§ Directions for this task
Transcribe every line of the material below exactly, leaving out the pictures.

§ Data for analysis
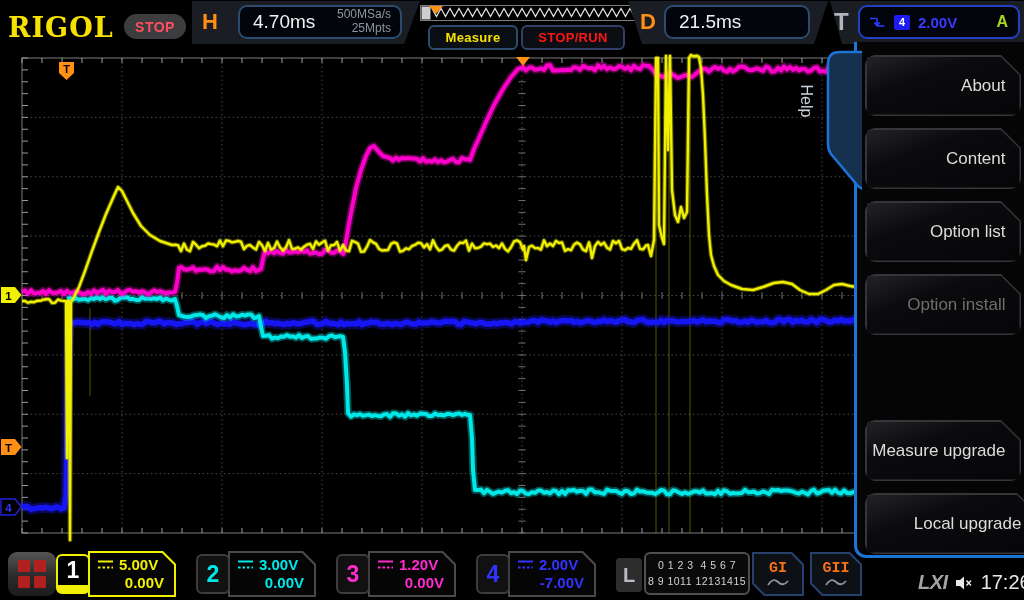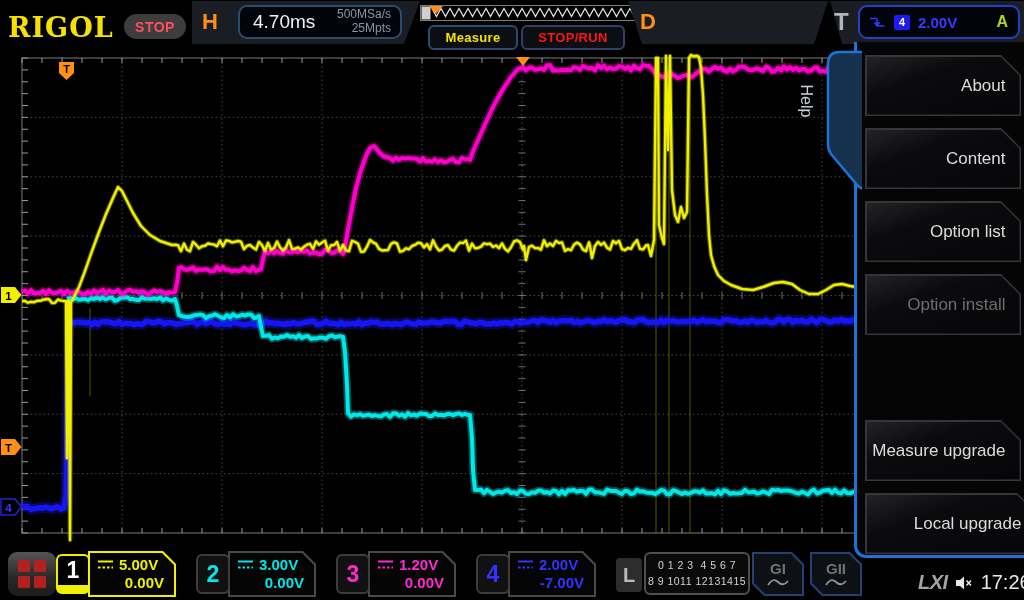"21.5ms" div.vbox-h { html: none -> <div> <span>21.5ms</span> </div> }
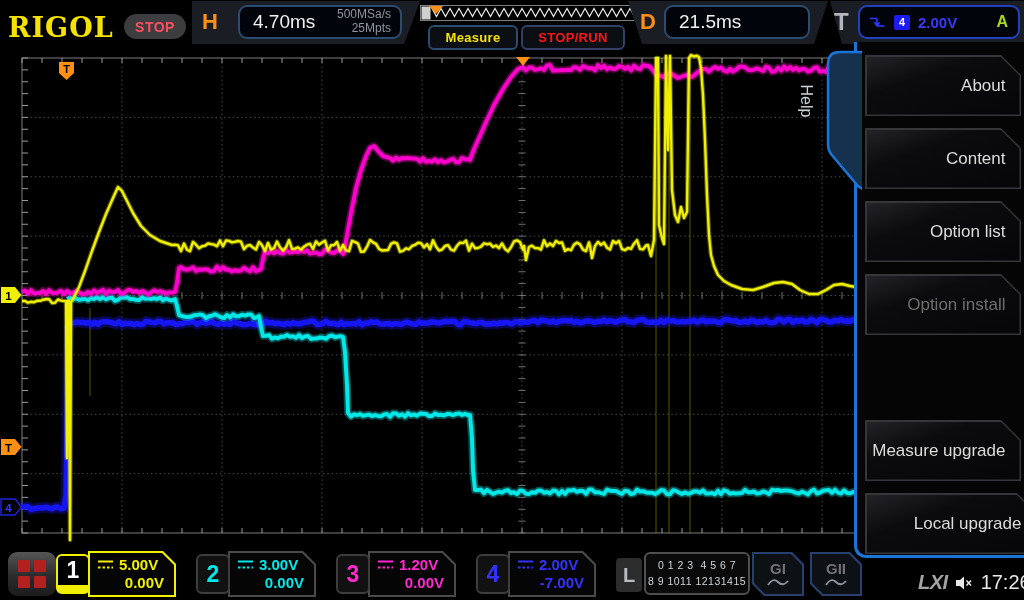"About" .sbtn { border-radius: none -> 11px }
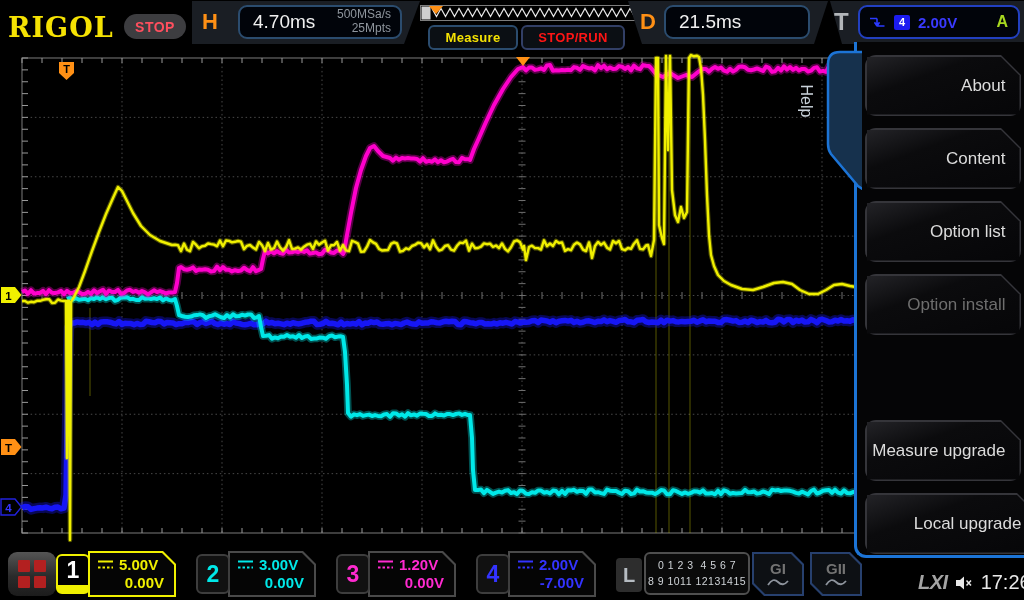"GI" .ggrp span { color: #737373 -> #f97316; font-family: Liberation Sans, sans-serif -> Liberation Mono, monospace }
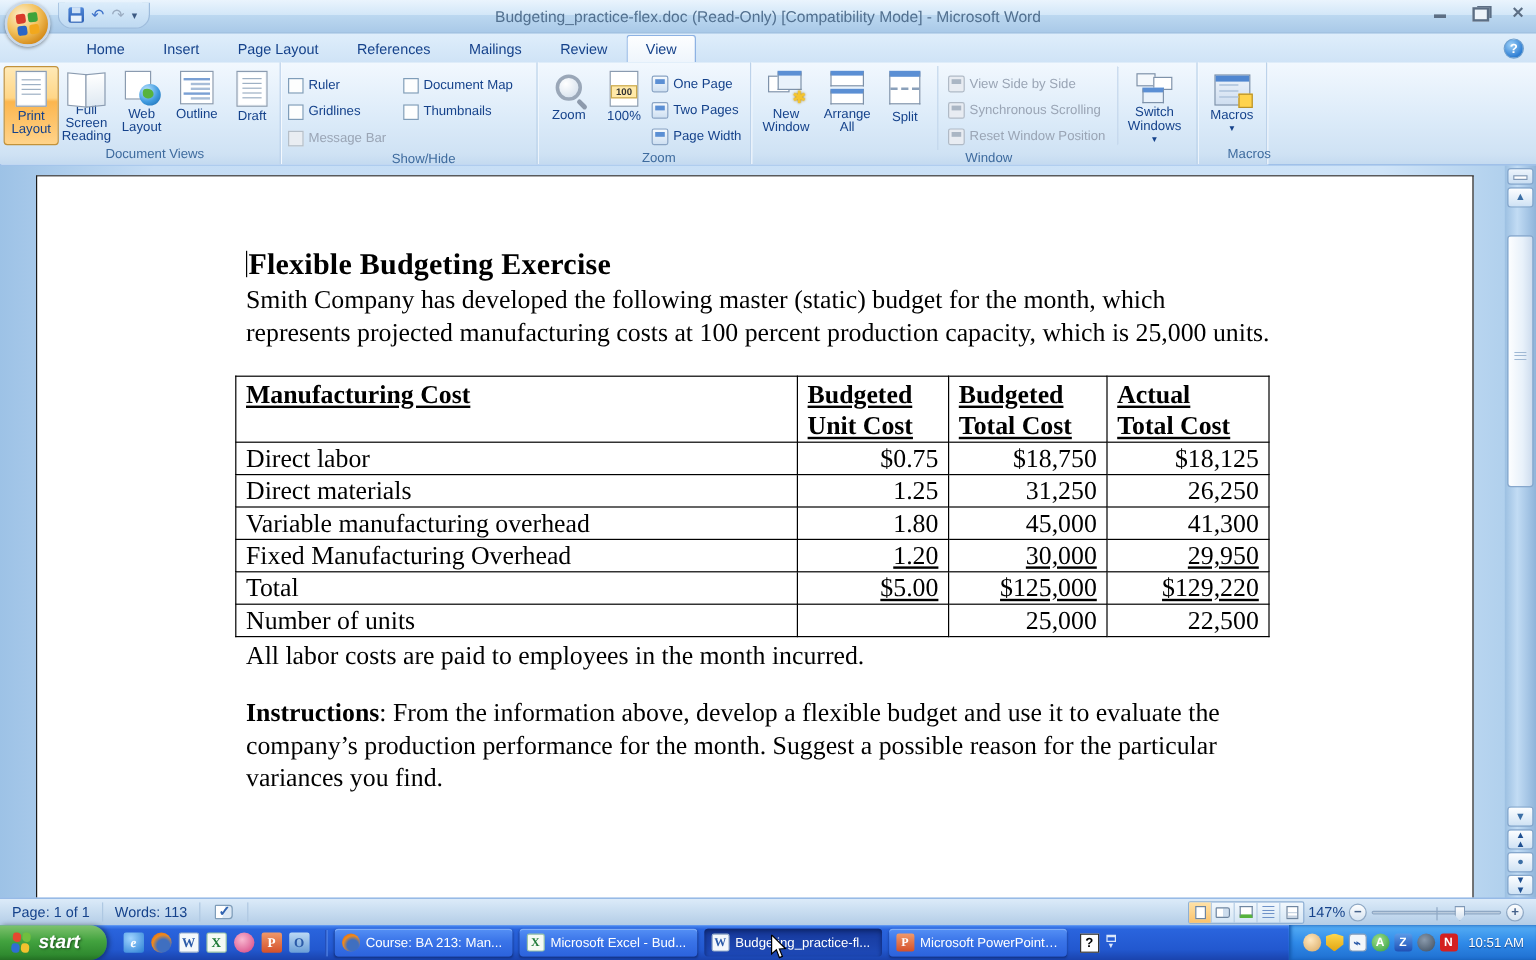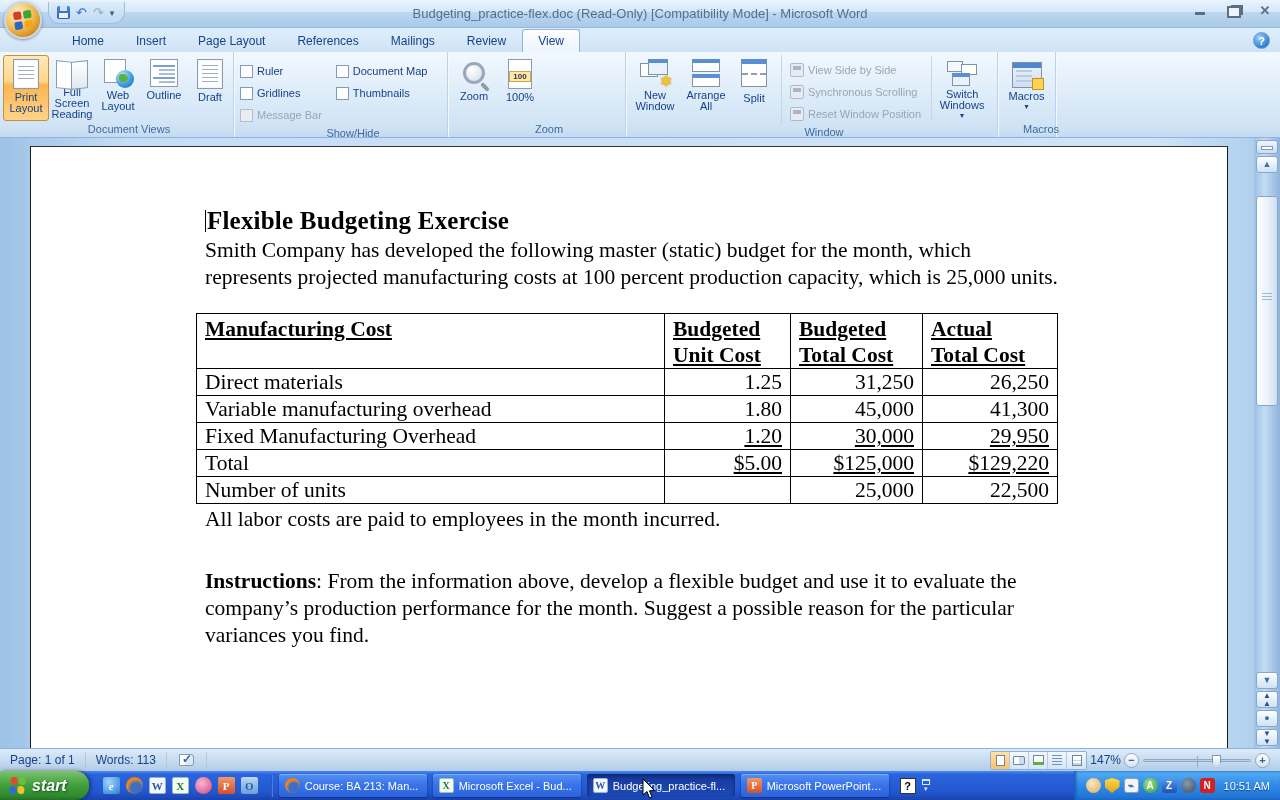"One Page" div { html: none -> <div> <div> <span></span> <span>One Page</span> </div> <div> <span></span> <span>Two Pages</span> </div> <div> <span></span> <span>Page Width</span> </div> </div> }
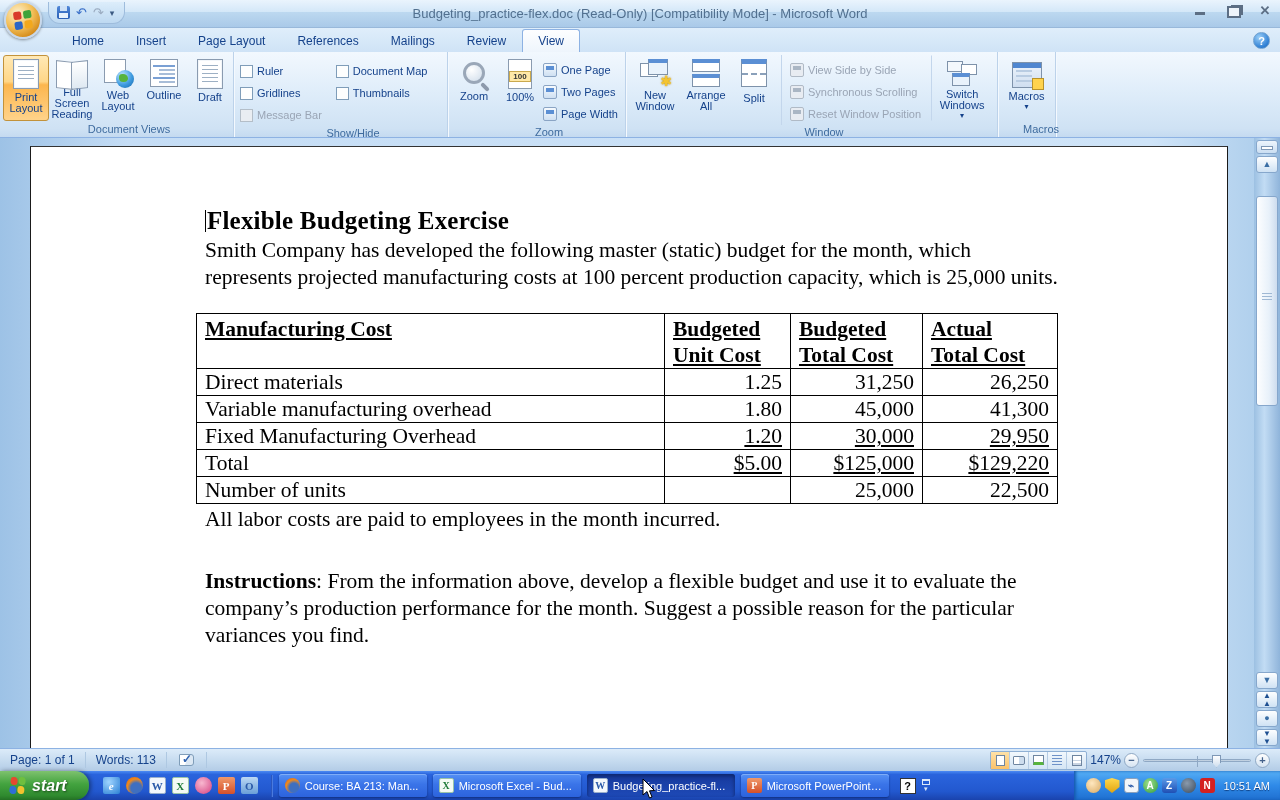"Direct labor" tr { html: none -> <tr> <td>Direct labor</td> <td>$0.75</td> <td>$18,750</td> <td>$18,125</td> </tr> }
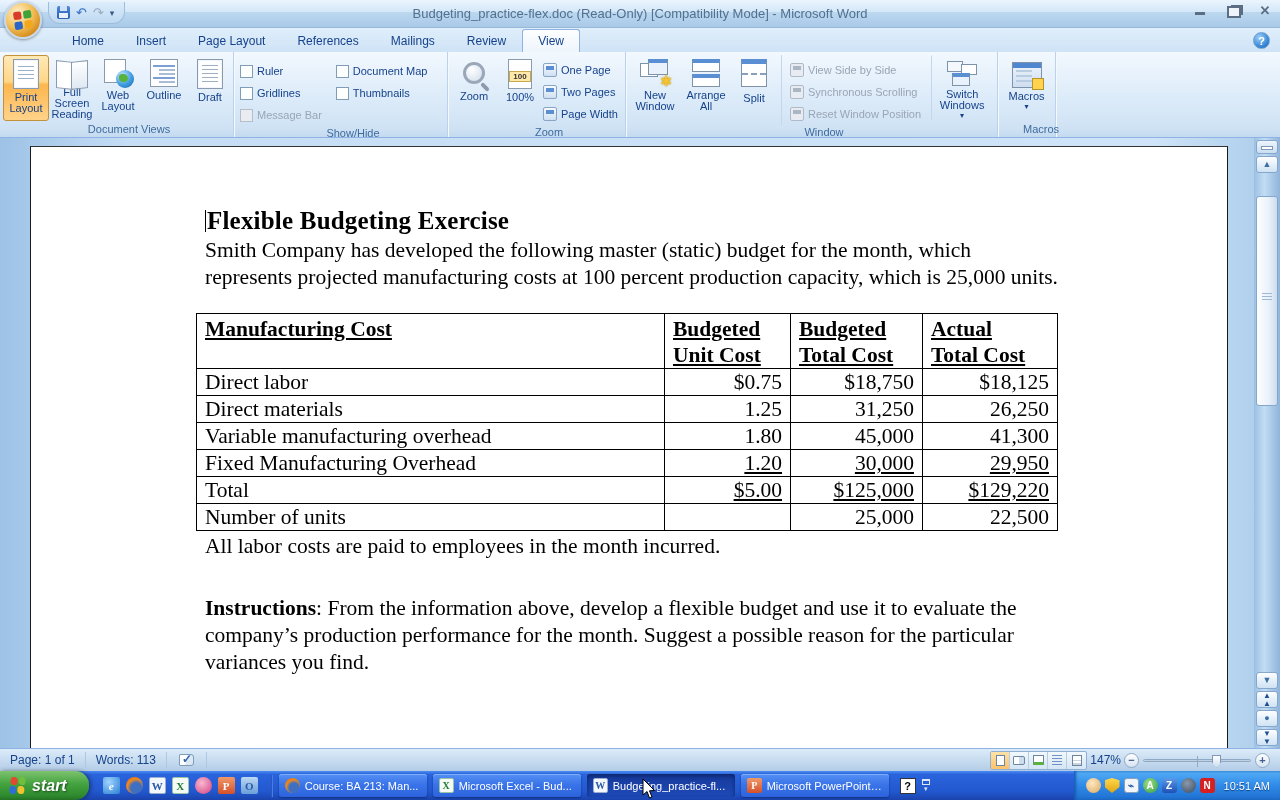"Instructions: From the information" .doc-instructions { margin-top: 36px -> 22px }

§ Solution to the exercise
"21.5ms" div.vbox-h { html: none -> <div> <span>21.5ms</span> </div> }
"About" .sbtn { border-radius: none -> 11px }
"GI" .ggrp span { color: #737373 -> #f97316; font-family: Liberation Sans, sans-serif -> Liberation Mono, monospace }
"One Page" div { html: none -> <div> <div> <span></span> <span>One Page</span> </div> <div> <span></span> <span>Two Pages</span> </div> <div> <span></span> <span>Page Width</span> </div> </div> }
"Direct labor" tr { html: none -> <tr> <td>Direct labor</td> <td>$0.75</td> <td>$18,750</td> <td>$18,125</td> </tr> }
"Instructions: From the information" .doc-instructions { margin-top: 36px -> 22px }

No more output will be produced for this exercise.